What is needed: The response should hold each line from the entries below where "douce" is found.

══════════

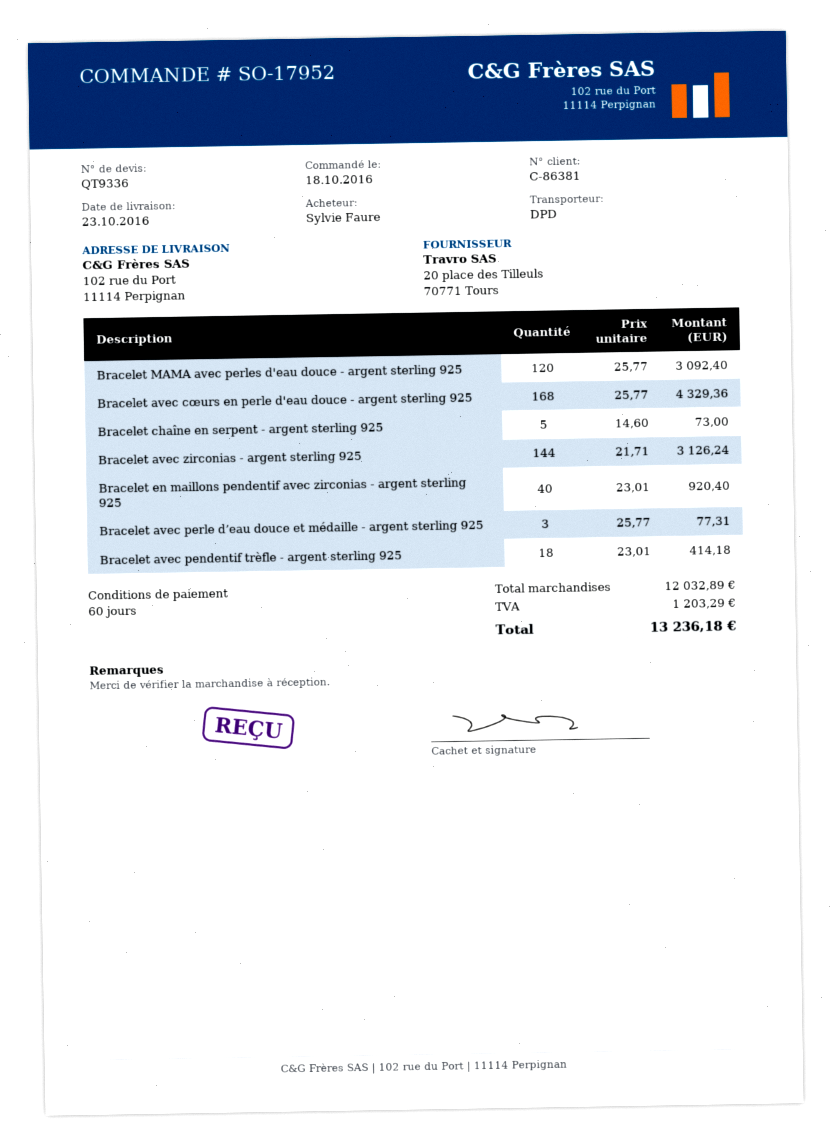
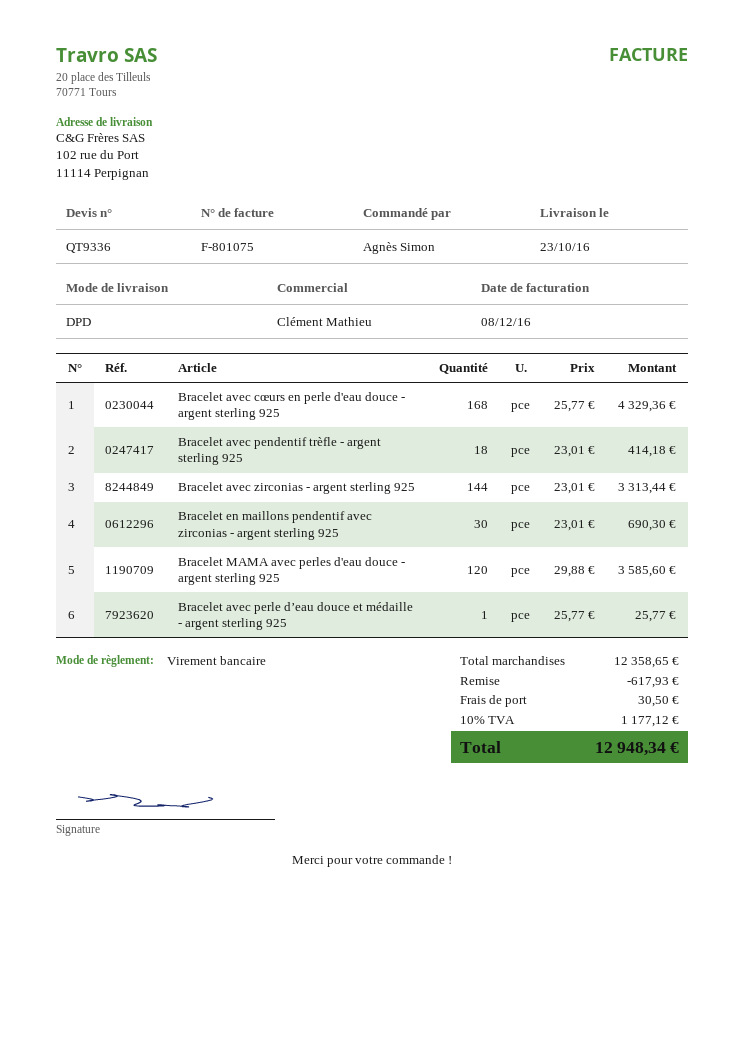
ordered by: Sylvie Faure -> Agnès Simon
Bracelet MAMA avec perles d'eau douce - argent sterling 925: 120 x 25.77 = 3092.40 -> 120 x 29.88 = 3585.60
Bracelet chaîne en serpent - argent sterling 925: 5 x 14.60 = 73.00 -> none
Bracelet avec zirconias - argent sterling 925: 144 x 21.71 = 3126.24 -> 144 x 23.01 = 3313.44
Bracelet en maillons pendentif avec zirconias - argent sterling 925: 40 x 23.01 = 920.40 -> 30 x 23.01 = 690.30
Bracelet avec perle d’eau douce et médaille - argent sterling 925: 3 x 25.77 = 77.31 -> 1 x 25.77 = 25.77
subtotal: 12032.89 -> 12358.65
discount: none -> 617.93
shipping: none -> 30.50
tax: 1203.29 -> 1177.12
total: 13236.18 -> 12948.34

══════════

Written response:
Bracelet MAMA avec perles d'eau douce - argent sterling 925: 120 x 25.77 = 3092.40 -> 120 x 29.88 = 3585.60
Bracelet avec perle d’eau douce et médaille - argent sterling 925: 3 x 25.77 = 77.31 -> 1 x 25.77 = 25.77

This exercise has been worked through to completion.